We have examined involvement of the SHR/SCR-CYCD6;1 module in the restorative division. In the shr and scr mutants, the restorative cell divisions specifically in the single ground tissue layer were significantly defective, whereas the division of other cell types occurred normally (Figures 5B and 5C). Notably, CYCD6;1::GFP and CYCD6;1::CYCD6;1-GFP expression, typically detectable only in the stem cells, was upregulated specifically in endodermal cells next to eliminated cortex cells and started between 3 and 7 h after wounding well before the onset of the restorative division (Figures 5D and S5A; Video S4). On the other hand, SHR-GFP and SCR-YFP signal intensity decreased before and during mitosis (Figures 5E, S5B, and S5C). A similar downregulation of SCR/SHR and activation of CYCD6;1 expression can be observed outside of the stem cell niche during initiation of an additional cortex layer, so called middle cortex (Benfey et al., 1993, Paquette and Benfey, 2005). Middle-cortex formation shares some similarities with restorative divisions of endodermis, such as switch of cell division plane to periclinal. However, it occurs only in older roots and is under a strong control of the phytohormone gibberellic acid (GA) (Cui and Benfey, 2009, Gong et al., 2016, Paquette and Benfey, 2005). Notably, neither application of GA nor GA biosynthesis inhibitor paclobutrazol (PAC) had an influence on the competence of endodermis cells to undergo restorative divisions (Figures S5D–S5G), implying that restorative division and middle-cortex formation while both depending on SHR/SCR-CYCD6;1 signaling use at least partly divergent mechanisms.

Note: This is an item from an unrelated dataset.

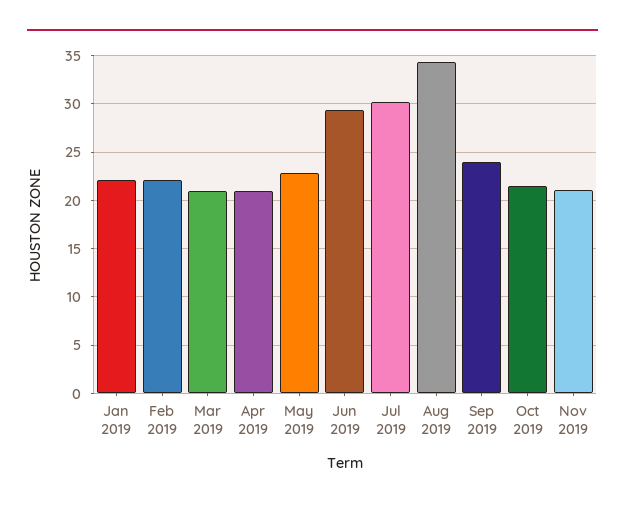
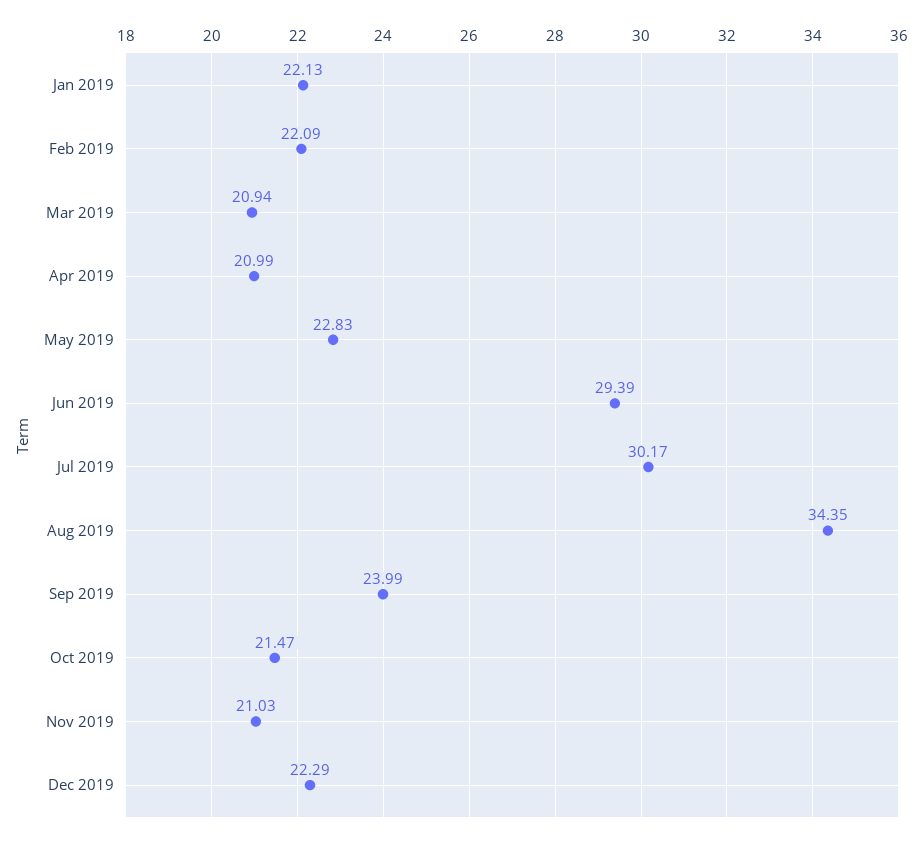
Dec 2019: none -> 22.29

Our observations show that cortex elimination by wounding activates the endodermis/cortex SHR/SCR-CYCD6;1 stem cell program in the underlying endodermis cell, enabling its restorative division and ultimately healing the wound by generating daughter cells with the correct fate.

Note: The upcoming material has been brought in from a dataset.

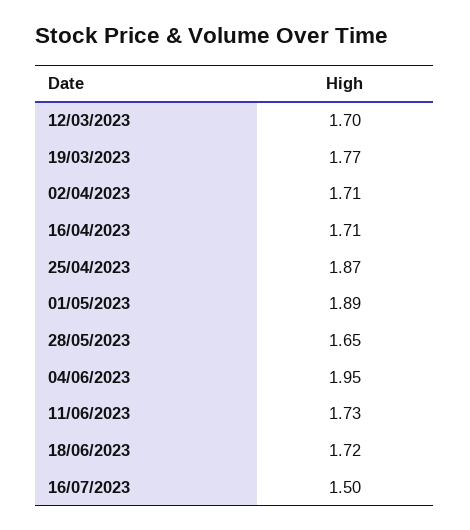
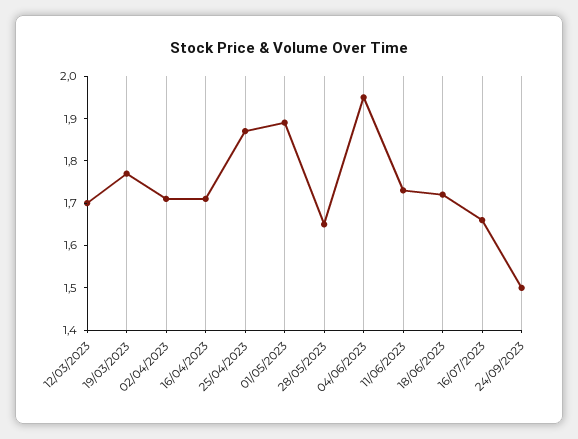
16/07/2023: 1.5 -> 1.65
24/09/2023: none -> 1.5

Re-activation of FEZ/SMB Stem Cell Program Replaces Eliminated Epidermis
Besides CEIs, the stem cell niche consists of other initials that divide asymmetrically to form distinct cell types, such as the LRC/epidermis initials (LEIs).
Their correct division pattern is regulated by two transcription factors, FEZ and SMB (Fisher and Sozzani, 2016, Willemsen et al., 2008). FEZ induces the asymmetric division of the initial, while SMB inhibits further divisions of already specified LRC cells. fez mutants lack additional stem cell divisions and show decreased number of LRC layers, while stem cells in smb mutant undergo more periclinal divisions and generate additional LRC layers (Fisher and Sozzani, 2016, Willemsen et al., 2008). The concomitant expression of both proteins is specific to LRC/epidermis initials in the stem cell niche and very young LRC cells, where they interact with each other in a negative feedback loop, and their expression is never observed in already specified epidermis cells (Figure 6A).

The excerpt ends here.